Provided information:
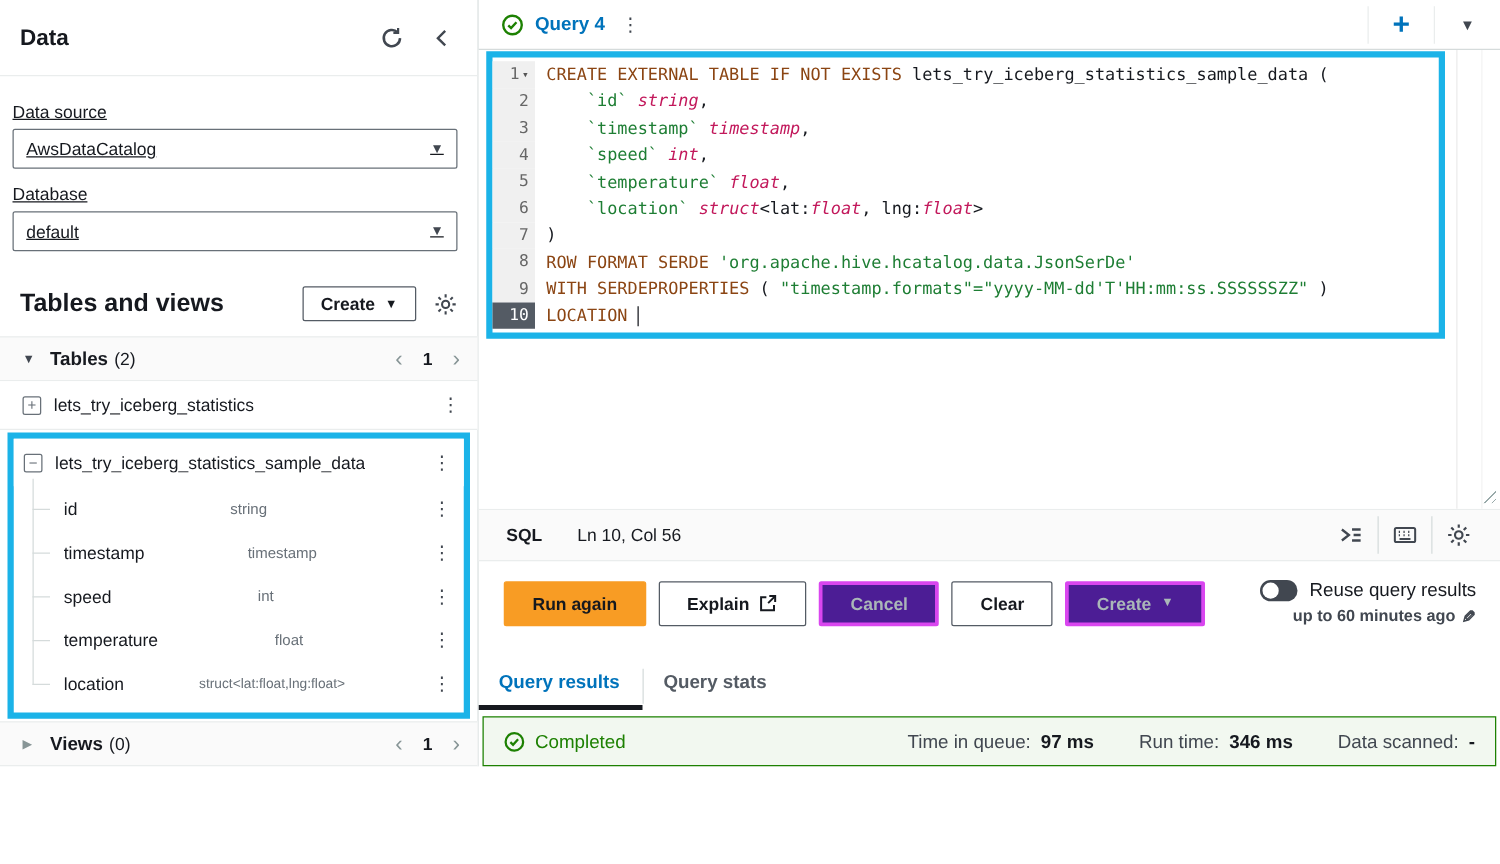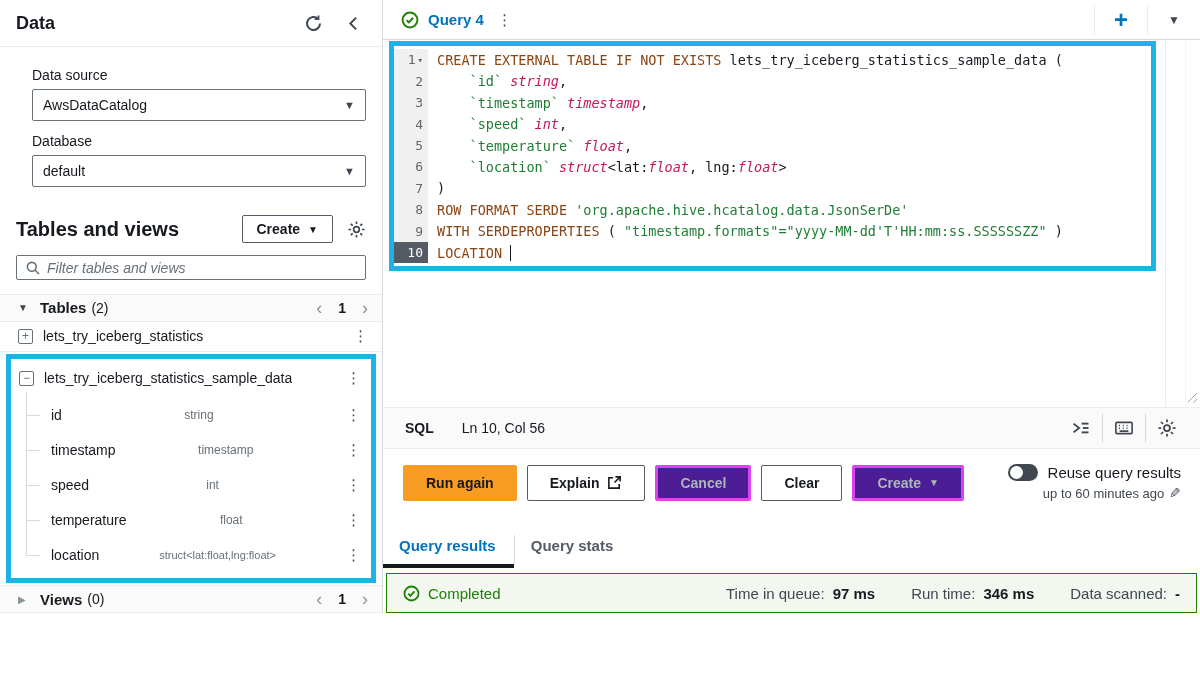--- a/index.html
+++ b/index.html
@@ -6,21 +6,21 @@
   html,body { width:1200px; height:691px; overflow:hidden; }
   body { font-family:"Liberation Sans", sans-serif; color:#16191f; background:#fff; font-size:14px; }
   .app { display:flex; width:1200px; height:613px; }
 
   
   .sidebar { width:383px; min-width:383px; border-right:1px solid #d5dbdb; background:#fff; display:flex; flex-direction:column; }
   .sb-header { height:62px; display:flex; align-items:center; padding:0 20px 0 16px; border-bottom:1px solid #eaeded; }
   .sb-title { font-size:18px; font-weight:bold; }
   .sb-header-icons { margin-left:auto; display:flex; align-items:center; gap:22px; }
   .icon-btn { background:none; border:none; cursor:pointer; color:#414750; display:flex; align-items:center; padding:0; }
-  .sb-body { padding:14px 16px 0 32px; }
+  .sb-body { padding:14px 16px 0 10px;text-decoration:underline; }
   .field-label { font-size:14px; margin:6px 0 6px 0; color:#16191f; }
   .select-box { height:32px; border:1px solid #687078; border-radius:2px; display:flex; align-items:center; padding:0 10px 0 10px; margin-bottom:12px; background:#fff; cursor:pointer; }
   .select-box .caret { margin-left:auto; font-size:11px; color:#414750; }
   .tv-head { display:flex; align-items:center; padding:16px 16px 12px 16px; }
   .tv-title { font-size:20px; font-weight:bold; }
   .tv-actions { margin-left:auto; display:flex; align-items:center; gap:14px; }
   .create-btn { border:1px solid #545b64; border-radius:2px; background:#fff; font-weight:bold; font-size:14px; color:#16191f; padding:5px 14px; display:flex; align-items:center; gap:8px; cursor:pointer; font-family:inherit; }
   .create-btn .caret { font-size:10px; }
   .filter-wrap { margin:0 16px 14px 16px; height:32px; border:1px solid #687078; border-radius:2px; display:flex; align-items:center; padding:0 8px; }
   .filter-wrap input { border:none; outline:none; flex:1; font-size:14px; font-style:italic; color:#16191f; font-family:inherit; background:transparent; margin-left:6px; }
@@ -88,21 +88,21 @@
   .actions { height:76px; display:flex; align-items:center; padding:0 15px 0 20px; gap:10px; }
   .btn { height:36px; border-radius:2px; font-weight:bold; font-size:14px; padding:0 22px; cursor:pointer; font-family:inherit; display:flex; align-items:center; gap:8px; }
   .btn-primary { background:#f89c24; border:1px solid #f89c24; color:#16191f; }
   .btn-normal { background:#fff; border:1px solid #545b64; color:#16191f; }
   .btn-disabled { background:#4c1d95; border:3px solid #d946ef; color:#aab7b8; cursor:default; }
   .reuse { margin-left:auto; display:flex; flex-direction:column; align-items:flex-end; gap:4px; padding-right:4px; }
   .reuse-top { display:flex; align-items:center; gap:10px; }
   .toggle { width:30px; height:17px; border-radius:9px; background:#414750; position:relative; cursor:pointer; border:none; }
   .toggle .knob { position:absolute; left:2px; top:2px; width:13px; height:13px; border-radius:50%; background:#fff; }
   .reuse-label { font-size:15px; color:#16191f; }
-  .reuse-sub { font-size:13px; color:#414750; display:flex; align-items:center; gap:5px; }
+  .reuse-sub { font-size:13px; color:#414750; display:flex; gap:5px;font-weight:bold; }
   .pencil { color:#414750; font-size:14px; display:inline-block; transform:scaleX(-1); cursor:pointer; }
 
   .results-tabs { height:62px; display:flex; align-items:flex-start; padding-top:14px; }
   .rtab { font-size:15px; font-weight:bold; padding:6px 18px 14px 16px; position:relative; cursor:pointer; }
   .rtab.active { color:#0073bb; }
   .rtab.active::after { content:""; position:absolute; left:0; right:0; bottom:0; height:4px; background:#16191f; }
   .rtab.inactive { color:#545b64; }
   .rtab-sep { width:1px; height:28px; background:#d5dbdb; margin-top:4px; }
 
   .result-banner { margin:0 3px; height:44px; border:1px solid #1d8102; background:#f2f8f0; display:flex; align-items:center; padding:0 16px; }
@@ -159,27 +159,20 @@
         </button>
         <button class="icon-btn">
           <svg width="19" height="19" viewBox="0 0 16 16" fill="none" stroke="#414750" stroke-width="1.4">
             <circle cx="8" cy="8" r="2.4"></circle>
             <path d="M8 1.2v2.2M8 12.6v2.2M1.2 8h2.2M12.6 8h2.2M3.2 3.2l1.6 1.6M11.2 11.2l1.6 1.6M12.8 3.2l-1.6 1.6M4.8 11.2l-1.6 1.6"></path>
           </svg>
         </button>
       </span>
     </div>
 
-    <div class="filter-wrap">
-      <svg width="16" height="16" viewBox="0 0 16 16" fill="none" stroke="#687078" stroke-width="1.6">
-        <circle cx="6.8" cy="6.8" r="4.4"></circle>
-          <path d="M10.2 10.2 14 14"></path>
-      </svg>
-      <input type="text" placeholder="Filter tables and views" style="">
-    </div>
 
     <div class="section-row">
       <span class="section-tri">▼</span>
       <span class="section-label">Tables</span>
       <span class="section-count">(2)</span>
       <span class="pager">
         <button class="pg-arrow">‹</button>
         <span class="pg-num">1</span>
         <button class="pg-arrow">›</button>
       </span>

What the task requires:
Set every record down verbatim. No pictures belong in the copy.

Exercise solution:
--- a/index.html
+++ b/index.html
@@ -6,21 +6,21 @@
   html,body { width:1200px; height:691px; overflow:hidden; }
   body { font-family:"Liberation Sans", sans-serif; color:#16191f; background:#fff; font-size:14px; }
   .app { display:flex; width:1200px; height:613px; }
 
   
   .sidebar { width:383px; min-width:383px; border-right:1px solid #d5dbdb; background:#fff; display:flex; flex-direction:column; }
   .sb-header { height:62px; display:flex; align-items:center; padding:0 20px 0 16px; border-bottom:1px solid #eaeded; }
   .sb-title { font-size:18px; font-weight:bold; }
   .sb-header-icons { margin-left:auto; display:flex; align-items:center; gap:22px; }
   .icon-btn { background:none; border:none; cursor:pointer; color:#414750; display:flex; align-items:center; padding:0; }
-  .sb-body { padding:14px 16px 0 32px; }
+  .sb-body { padding:14px 16px 0 10px;text-decoration:underline; }
   .field-label { font-size:14px; margin:6px 0 6px 0; color:#16191f; }
   .select-box { height:32px; border:1px solid #687078; border-radius:2px; display:flex; align-items:center; padding:0 10px 0 10px; margin-bottom:12px; background:#fff; cursor:pointer; }
   .select-box .caret { margin-left:auto; font-size:11px; color:#414750; }
   .tv-head { display:flex; align-items:center; padding:16px 16px 12px 16px; }
   .tv-title { font-size:20px; font-weight:bold; }
   .tv-actions { margin-left:auto; display:flex; align-items:center; gap:14px; }
   .create-btn { border:1px solid #545b64; border-radius:2px; background:#fff; font-weight:bold; font-size:14px; color:#16191f; padding:5px 14px; display:flex; align-items:center; gap:8px; cursor:pointer; font-family:inherit; }
   .create-btn .caret { font-size:10px; }
   .filter-wrap { margin:0 16px 14px 16px; height:32px; border:1px solid #687078; border-radius:2px; display:flex; align-items:center; padding:0 8px; }
   .filter-wrap input { border:none; outline:none; flex:1; font-size:14px; font-style:italic; color:#16191f; font-family:inherit; background:transparent; margin-left:6px; }
@@ -88,21 +88,21 @@
   .actions { height:76px; display:flex; align-items:center; padding:0 15px 0 20px; gap:10px; }
   .btn { height:36px; border-radius:2px; font-weight:bold; font-size:14px; padding:0 22px; cursor:pointer; font-family:inherit; display:flex; align-items:center; gap:8px; }
   .btn-primary { background:#f89c24; border:1px solid #f89c24; color:#16191f; }
   .btn-normal { background:#fff; border:1px solid #545b64; color:#16191f; }
   .btn-disabled { background:#4c1d95; border:3px solid #d946ef; color:#aab7b8; cursor:default; }
   .reuse { margin-left:auto; display:flex; flex-direction:column; align-items:flex-end; gap:4px; padding-right:4px; }
   .reuse-top { display:flex; align-items:center; gap:10px; }
   .toggle { width:30px; height:17px; border-radius:9px; background:#414750; position:relative; cursor:pointer; border:none; }
   .toggle .knob { position:absolute; left:2px; top:2px; width:13px; height:13px; border-radius:50%; background:#fff; }
   .reuse-label { font-size:15px; color:#16191f; }
-  .reuse-sub { font-size:13px; color:#414750; display:flex; align-items:center; gap:5px; }
+  .reuse-sub { font-size:13px; color:#414750; display:flex; gap:5px;font-weight:bold; }
   .pencil { color:#414750; font-size:14px; display:inline-block; transform:scaleX(-1); cursor:pointer; }
 
   .results-tabs { height:62px; display:flex; align-items:flex-start; padding-top:14px; }
   .rtab { font-size:15px; font-weight:bold; padding:6px 18px 14px 16px; position:relative; cursor:pointer; }
   .rtab.active { color:#0073bb; }
   .rtab.active::after { content:""; position:absolute; left:0; right:0; bottom:0; height:4px; background:#16191f; }
   .rtab.inactive { color:#545b64; }
   .rtab-sep { width:1px; height:28px; background:#d5dbdb; margin-top:4px; }
 
   .result-banner { margin:0 3px; height:44px; border:1px solid #1d8102; background:#f2f8f0; display:flex; align-items:center; padding:0 16px; }
@@ -159,27 +159,20 @@
         </button>
         <button class="icon-btn">
           <svg width="19" height="19" viewBox="0 0 16 16" fill="none" stroke="#414750" stroke-width="1.4">
             <circle cx="8" cy="8" r="2.4"></circle>
             <path d="M8 1.2v2.2M8 12.6v2.2M1.2 8h2.2M12.6 8h2.2M3.2 3.2l1.6 1.6M11.2 11.2l1.6 1.6M12.8 3.2l-1.6 1.6M4.8 11.2l-1.6 1.6"></path>
           </svg>
         </button>
       </span>
     </div>
 
-    <div class="filter-wrap">
-      <svg width="16" height="16" viewBox="0 0 16 16" fill="none" stroke="#687078" stroke-width="1.6">
-        <circle cx="6.8" cy="6.8" r="4.4"></circle>
-          <path d="M10.2 10.2 14 14"></path>
-      </svg>
-      <input type="text" placeholder="Filter tables and views" style="">
-    </div>
 
     <div class="section-row">
       <span class="section-tri">▼</span>
       <span class="section-label">Tables</span>
       <span class="section-count">(2)</span>
       <span class="pager">
         <button class="pg-arrow">‹</button>
         <span class="pg-num">1</span>
         <button class="pg-arrow">›</button>
       </span>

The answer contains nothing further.